[[ Given data open ]]

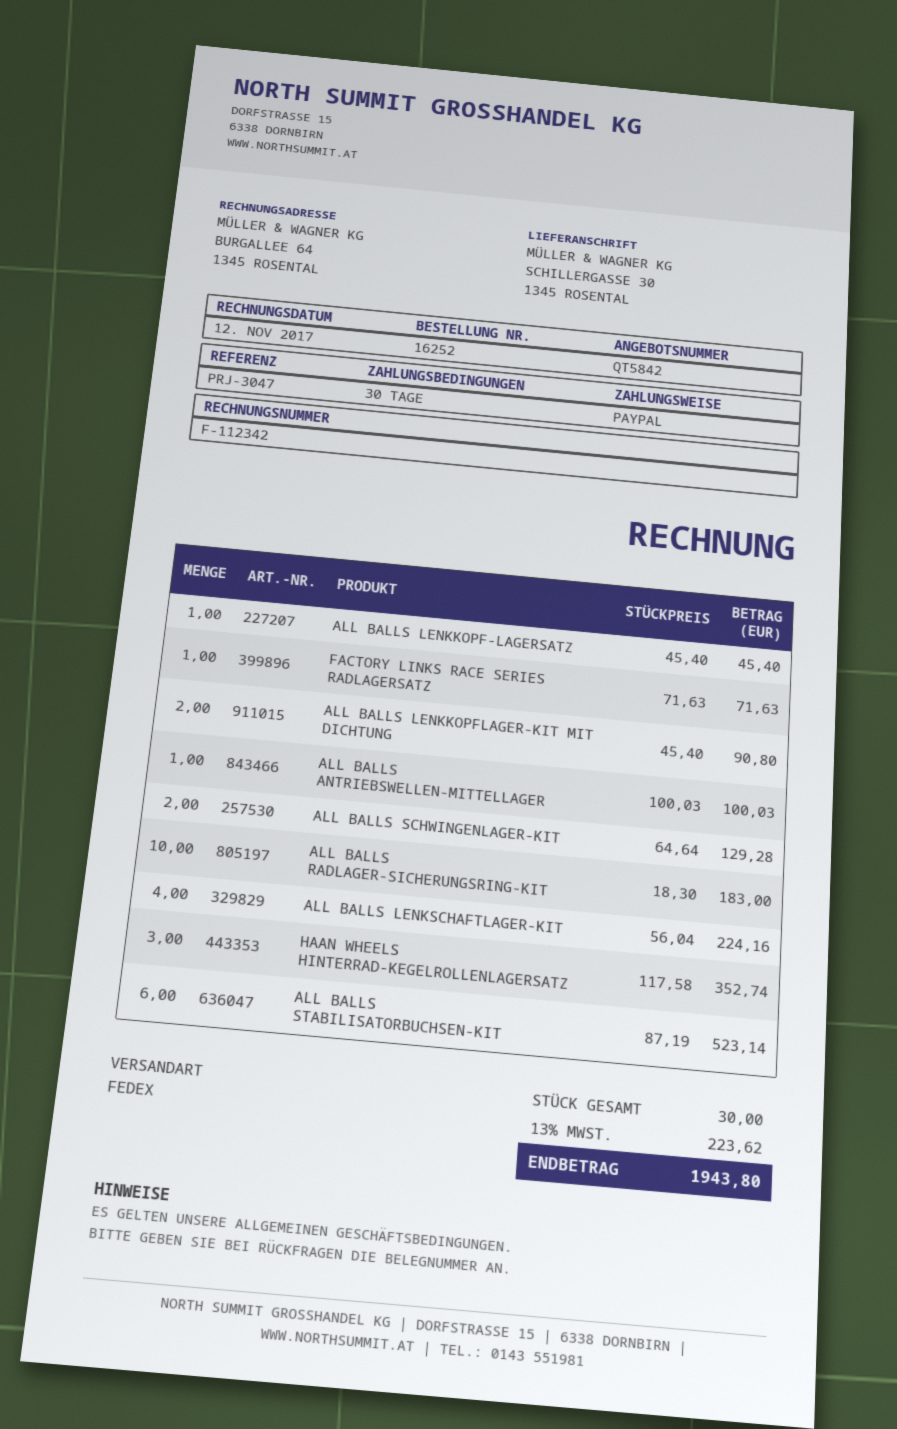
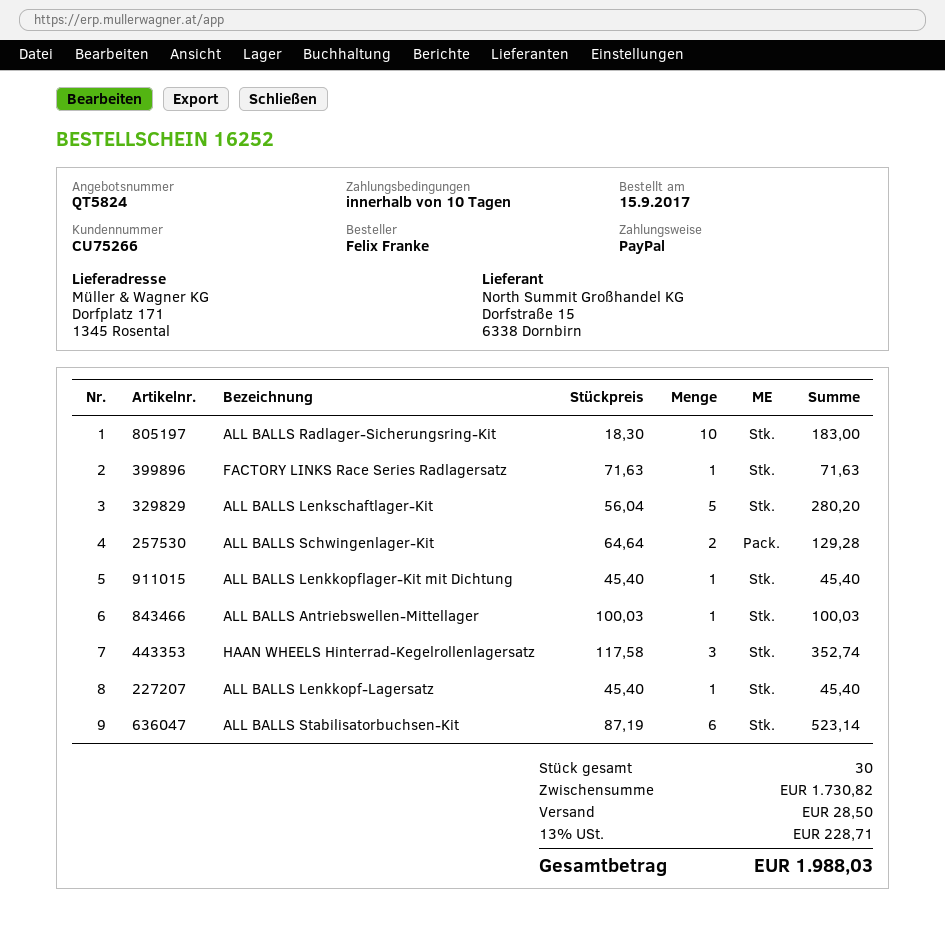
quote number: QT5842 -> QT5824
payment terms: 30 days -> 10 days
ship to: SCHILLERGASSE 30, 1345 ROSENTAL -> Dorfplatz 171, 1345 Rosental
ALL BALLS LENKKOPFLAGER-KIT MIT DICHTUNG: 2 x 45.40 = 90.80 -> 1 x 45.40 = 45.40
ALL BALLS LENKSCHAFTLAGER-KIT: 4 x 56.04 = 224.16 -> 5 x 56.04 = 280.20
shipping: none -> 28.50
tax: 13% = 223.62 -> 13% = 228.71
total: 1943.80 -> 1988.03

[[ Given data closed ]]

Select and copy every line of the listing with the word "BALLS".

* [Worked solution]
ALL BALLS LENKKOPFLAGER-KIT MIT DICHTUNG: 2 x 45.40 = 90.80 -> 1 x 45.40 = 45.40
ALL BALLS LENKSCHAFTLAGER-KIT: 4 x 56.04 = 224.16 -> 5 x 56.04 = 280.20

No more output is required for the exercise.